SOURCE INFORMATION:

= = =

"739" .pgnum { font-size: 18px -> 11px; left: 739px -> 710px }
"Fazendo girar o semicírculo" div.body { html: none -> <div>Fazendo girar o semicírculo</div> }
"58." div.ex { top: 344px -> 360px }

= = =

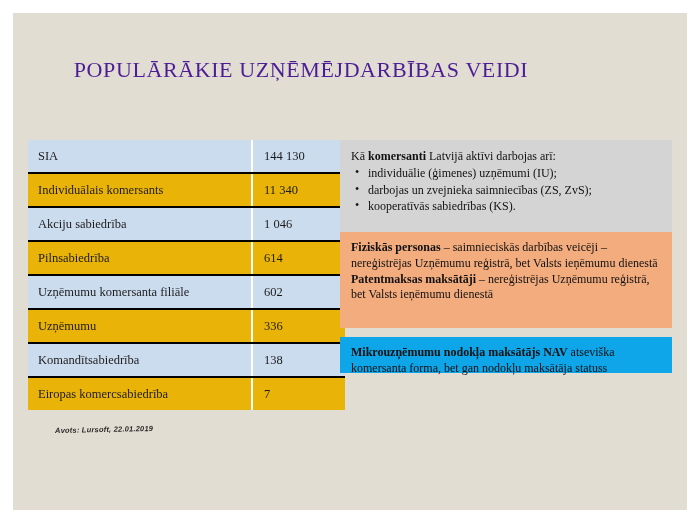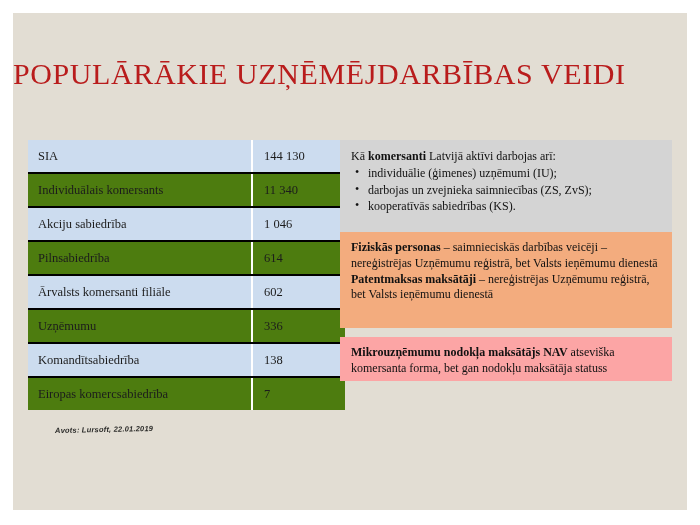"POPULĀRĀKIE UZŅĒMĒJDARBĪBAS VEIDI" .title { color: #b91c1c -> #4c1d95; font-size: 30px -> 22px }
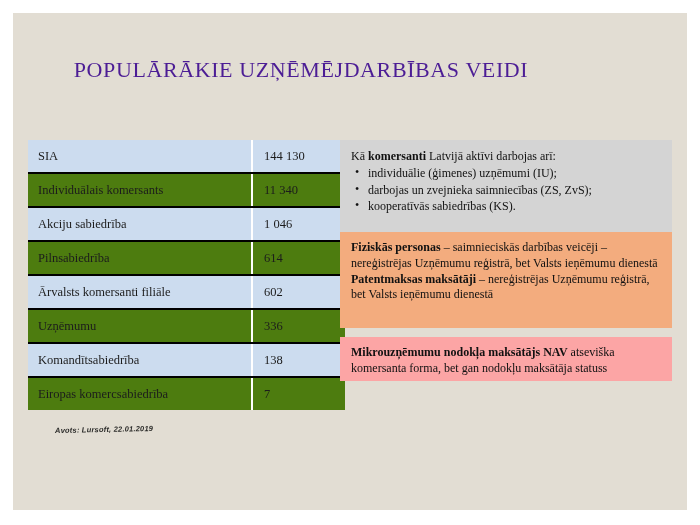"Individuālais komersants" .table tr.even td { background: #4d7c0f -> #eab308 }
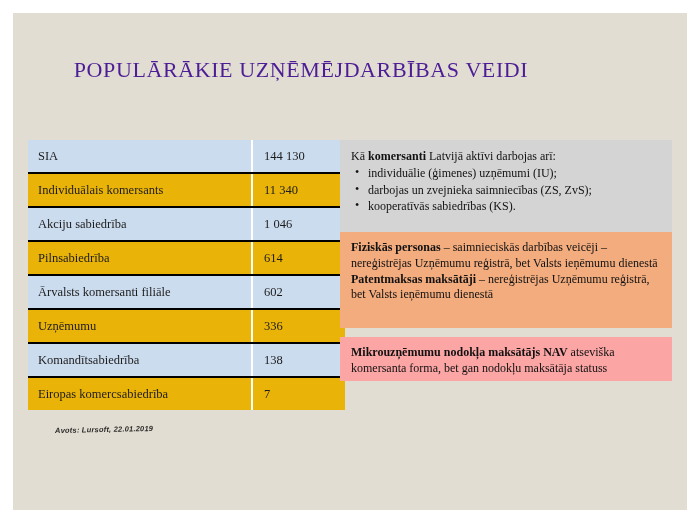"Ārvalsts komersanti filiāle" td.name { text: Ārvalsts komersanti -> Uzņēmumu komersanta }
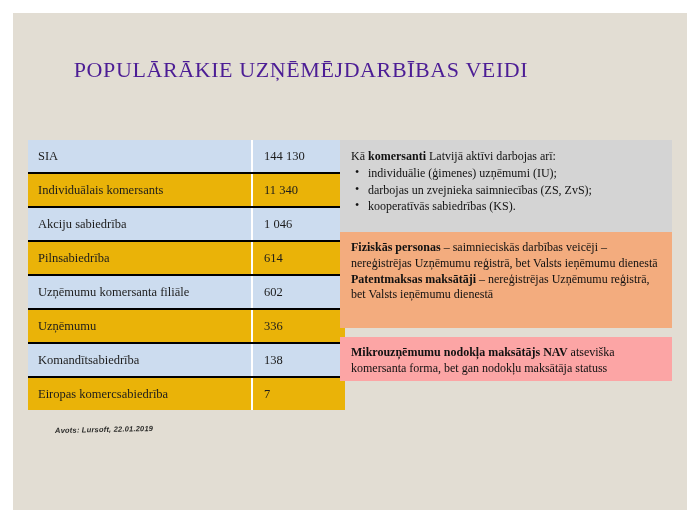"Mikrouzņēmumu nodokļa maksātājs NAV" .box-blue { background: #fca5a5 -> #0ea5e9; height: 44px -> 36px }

= = =

EXERCISE BRIEF:
Whatever pictures the records hold, omit them; give again exactly the lines from the one containing "color: #b91c1c ->" through the one containing "background: #fca5a5 ->".

EXERCISE RESULT:
"POPULĀRĀKIE UZŅĒMĒJDARBĪBAS VEIDI" .title { color: #b91c1c -> #4c1d95; font-size: 30px -> 22px }
"Individuālais komersants" .table tr.even td { background: #4d7c0f -> #eab308 }
"Ārvalsts komersanti filiāle" td.name { text: Ārvalsts komersanti -> Uzņēmumu komersanta }
"Mikrouzņēmumu nodokļa maksātājs NAV" .box-blue { background: #fca5a5 -> #0ea5e9; height: 44px -> 36px }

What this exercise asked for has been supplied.